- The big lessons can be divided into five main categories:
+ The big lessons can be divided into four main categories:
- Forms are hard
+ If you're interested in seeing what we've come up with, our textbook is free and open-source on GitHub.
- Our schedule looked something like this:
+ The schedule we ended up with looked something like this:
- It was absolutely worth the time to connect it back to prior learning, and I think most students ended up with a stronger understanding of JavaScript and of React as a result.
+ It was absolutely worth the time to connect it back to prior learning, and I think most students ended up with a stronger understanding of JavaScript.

--------------------------------

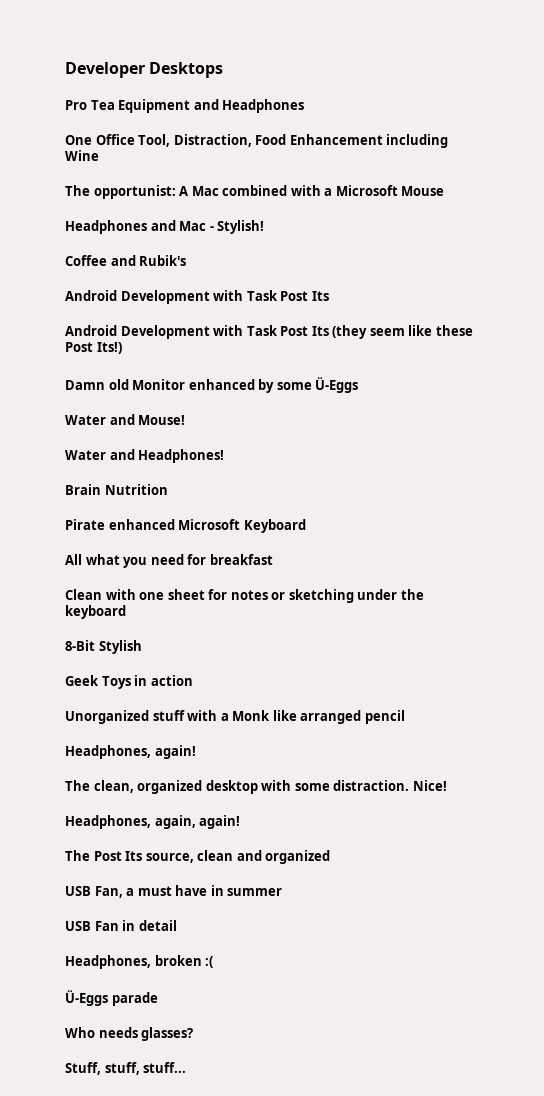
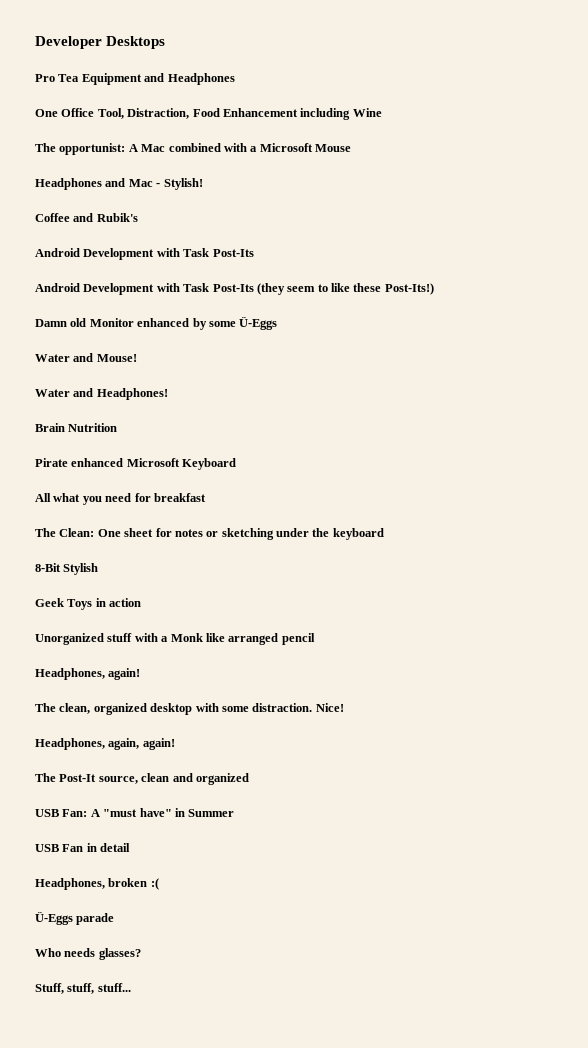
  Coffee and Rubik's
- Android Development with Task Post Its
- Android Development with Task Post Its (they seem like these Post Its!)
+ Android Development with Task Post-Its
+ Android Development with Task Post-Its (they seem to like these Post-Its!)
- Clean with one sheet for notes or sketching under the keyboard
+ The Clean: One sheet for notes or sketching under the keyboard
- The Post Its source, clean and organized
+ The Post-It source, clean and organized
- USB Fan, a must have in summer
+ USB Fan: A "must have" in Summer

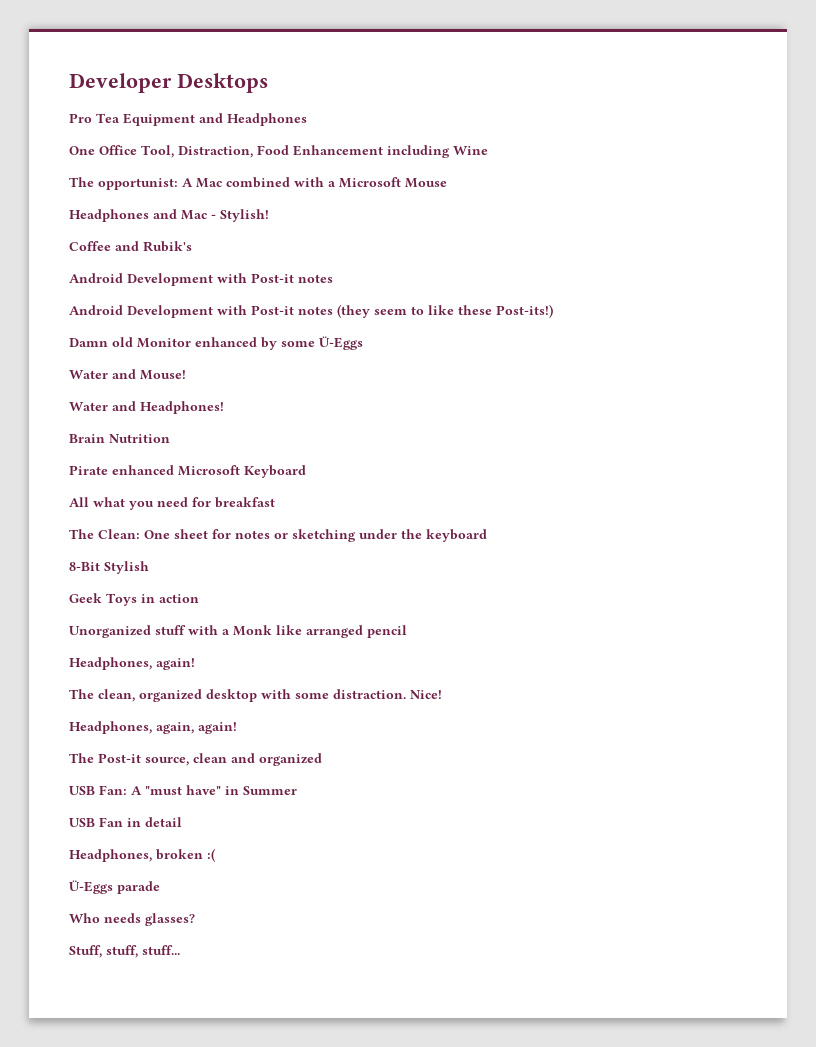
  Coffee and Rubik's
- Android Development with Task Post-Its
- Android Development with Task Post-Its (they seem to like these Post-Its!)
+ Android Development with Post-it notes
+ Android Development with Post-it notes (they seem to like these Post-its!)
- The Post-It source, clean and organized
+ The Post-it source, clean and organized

--------------------------------

## Try it
Write out exactly the lines that fall from the line with "- The big lessons" to the line with "- Our schedule" in the records above, keeping both ends.

## Task result
- The big lessons can be divided into five main categories:
+ The big lessons can be divided into four main categories:
- Forms are hard
+ If you're interested in seeing what we've come up with, our textbook is free and open-source on GitHub.
- Our schedule looked something like this:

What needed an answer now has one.